Ben çocukluğumdan beri otogarın içindeyim. Tabiri caizse kısa şortumla dedemin elini tutarak bu mesleğin içine adım attım. Küçücük yaşta otogarın havasını soludum, düzenini öğrendim. Liseden sonra da yine ailemin yönlendirmesiyle otogarda aktif olarak çalışmaya başladım. Otobüsçülük sadece bir meslek değil; bizim için bir gelenek, bir kültür, bir yaşam biçimi. Bu güçlü ve şerefli ailenin bir parçası olmak bu mirası taşımak benim için her zaman büyük bir onur oldu.
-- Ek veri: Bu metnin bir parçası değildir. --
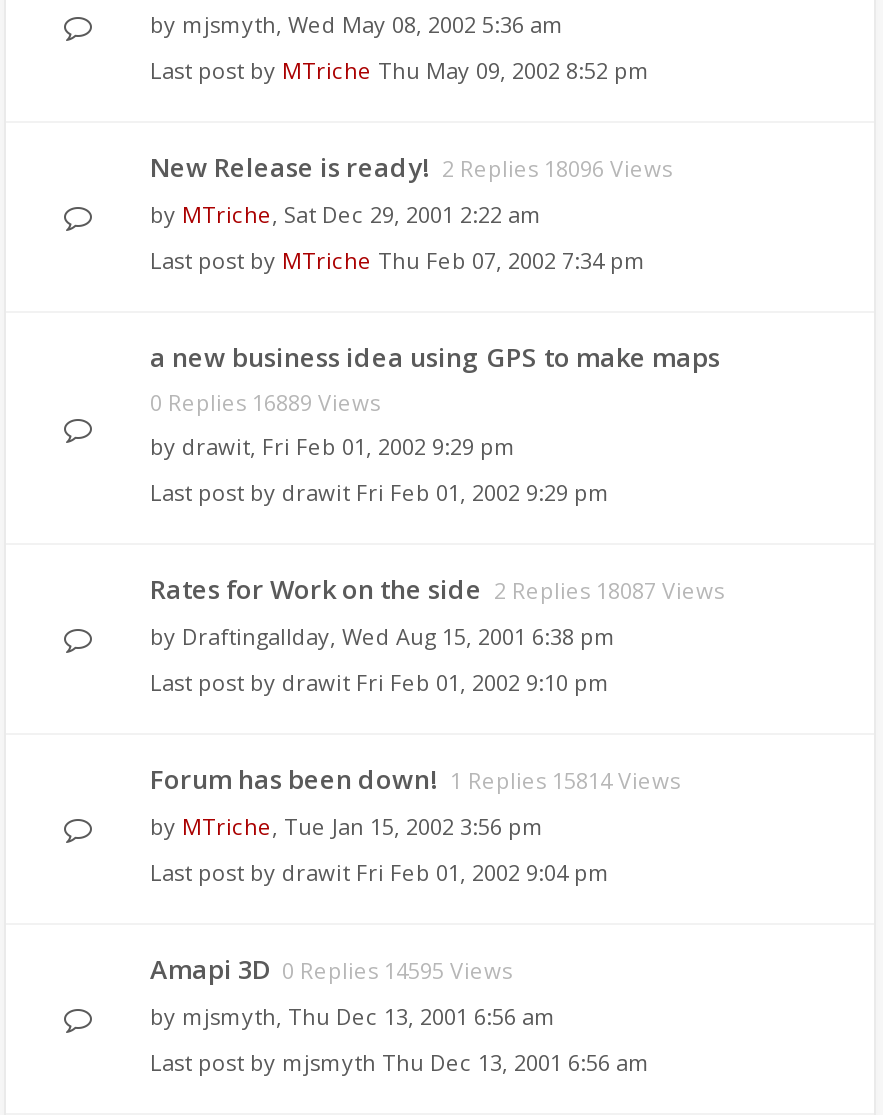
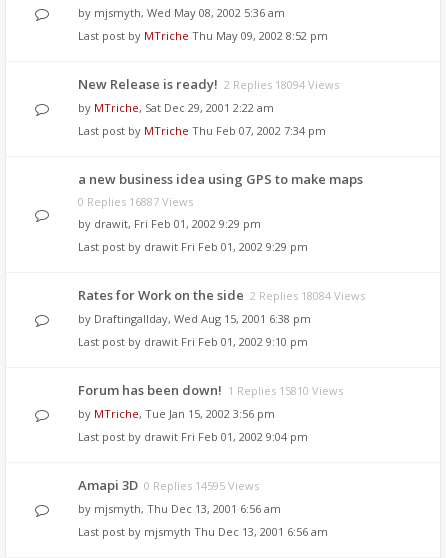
- New Release is ready! 2 Replies 18096 Views
+ New Release is ready! 2 Replies 18094 Views

- 0 Replies 16889 Views
+ 0 Replies 16887 Views

- Rates for Work on the side 2 Replies 18087 Views
+ Rates for Work on the side 2 Replies 18084 Views

- Forum has been down! 1 Replies 15814 Views
+ Forum has been down! 1 Replies 15810 Views
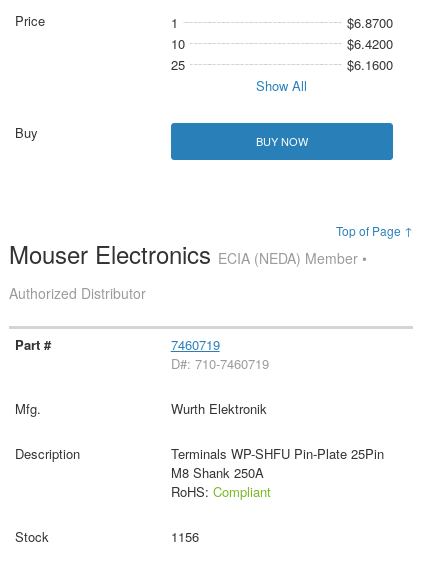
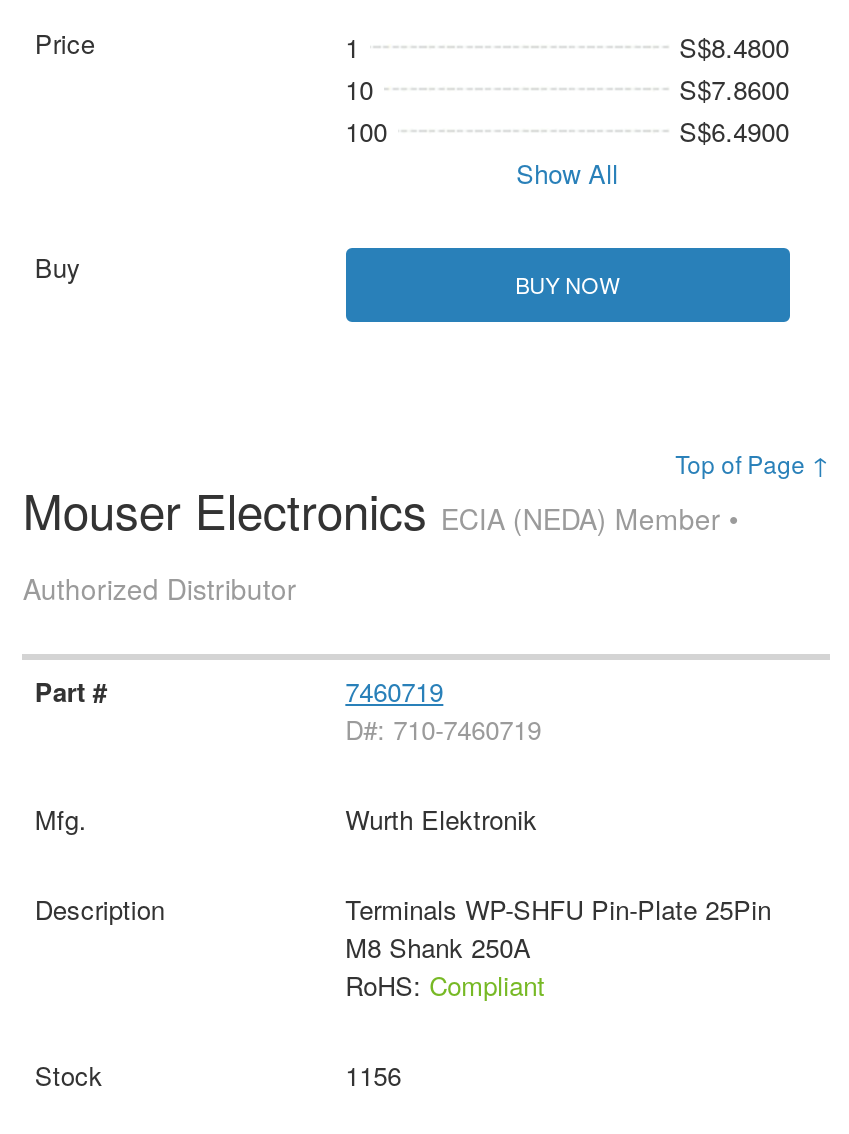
- $6.8700
+ S$8.4800

- $6.4200
- 25
- $6.1600
+ S$7.8600
+ 100
+ S$6.4900
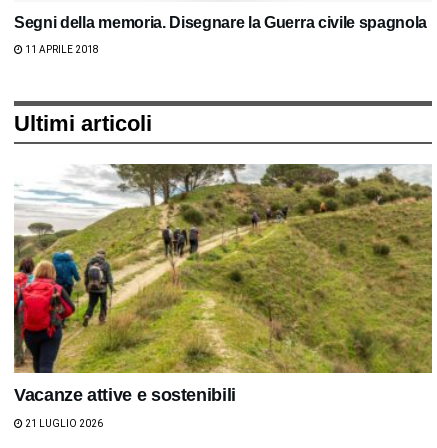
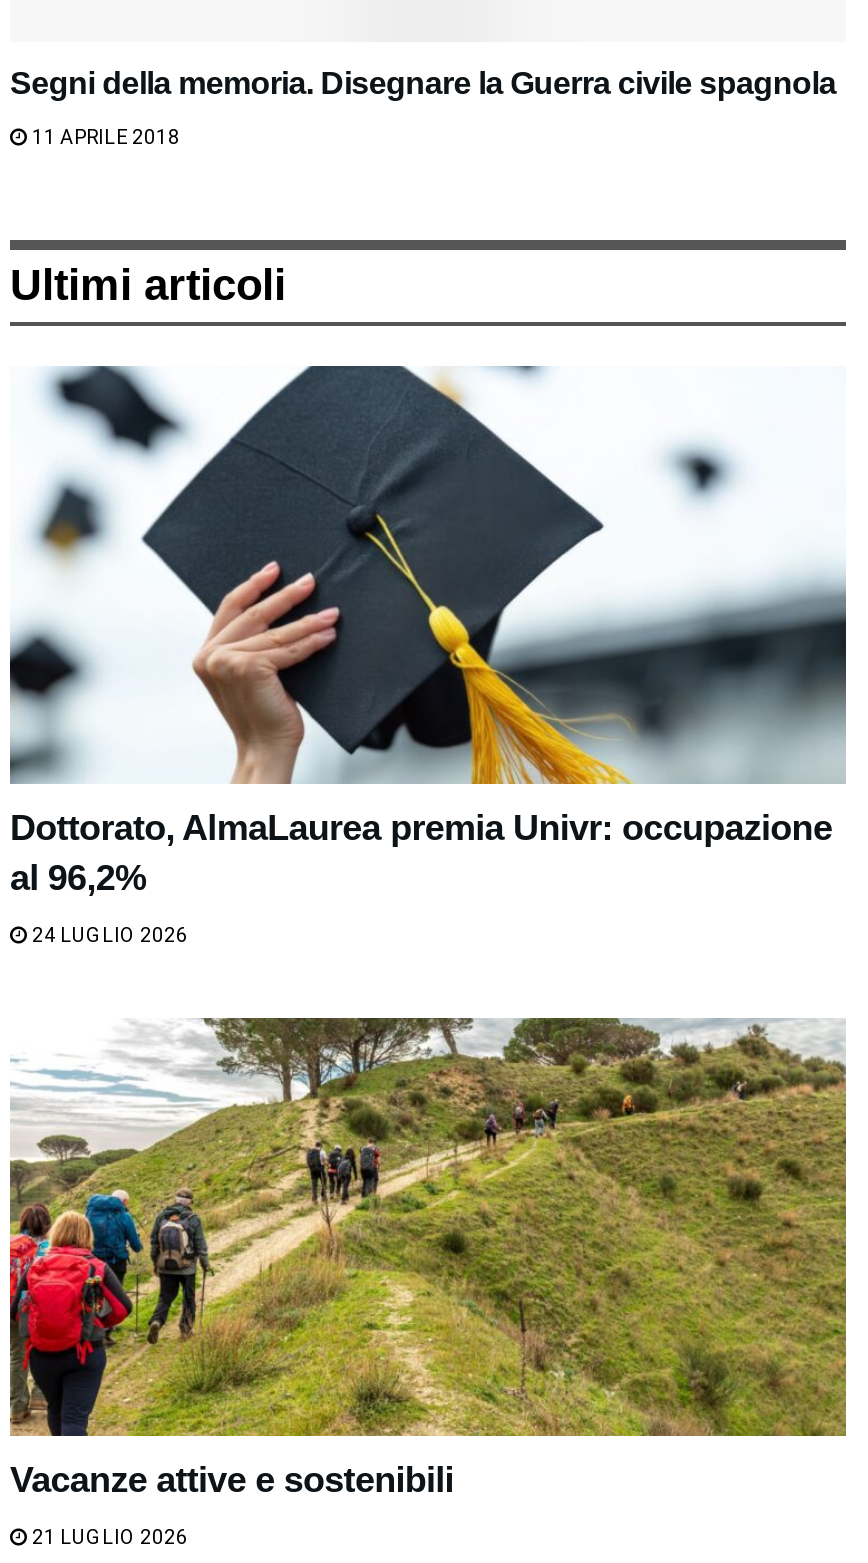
+ [image]
+ Dottorato, AlmaLaurea premia Univr: occupazione
+ al 96,2%
+ 24 LUGLIO 2026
KÂMİL KOÇ’LA YOLLARIMIZ 2009’DA KESİŞTİ
Kâmil Koç’la tanışmamız 2009 yılında gerçekleşti. 2000’li yılların başında sektörümüz ciddi ekonomik dalgalanmalardan geçti. Yaşanan iniş çıkışlar bizi de doğrudan etkiledi. İşte tam o dönemde Kâmil Koç’un yerel firmalarla yaptığı birleşmeler kapsamında dayılarımla birlikte biz de bu büyük ailenin bir parçası olduk. Bu kararı almamızdaki en büyük etken Kâmil Koç’un kurumsal, güvenilir ve sürdürülebilir yapısıydı çünkü bizim hata yapma lüksümüz yoktu; risk alacak durumda değildik. Güvenebileceğimiz, sırtımızı dayayabileceğimiz bir yapının içinde yer almamız gerekiyordu.

Kâmil Koç çatısı altına girdikten sonra yerelde eksik ya da eksik bildiğimiz birçok konuyu burada öğrendik. Gerçek anlamda kurumsallığın ne demek olduğunu, sistemin nasıl işlemesi gerektiğini bu yapının içinde gördük ve deneyimledik. Sadece otobüs işletmeciliği değil, marka yönetimi, müşteri memnuniyeti, planlama, ekip yönetimi gibi birçok alanda da vizyonumuzu genişletti. Bugün geldiğimiz noktada, sadece Kamil Koç markasının hem ticari hem de tecrübe anlamında bize kattıklarını görünce bu kararın ne kadar doğru olduğundan tekrar tekrar emin oluyoruz.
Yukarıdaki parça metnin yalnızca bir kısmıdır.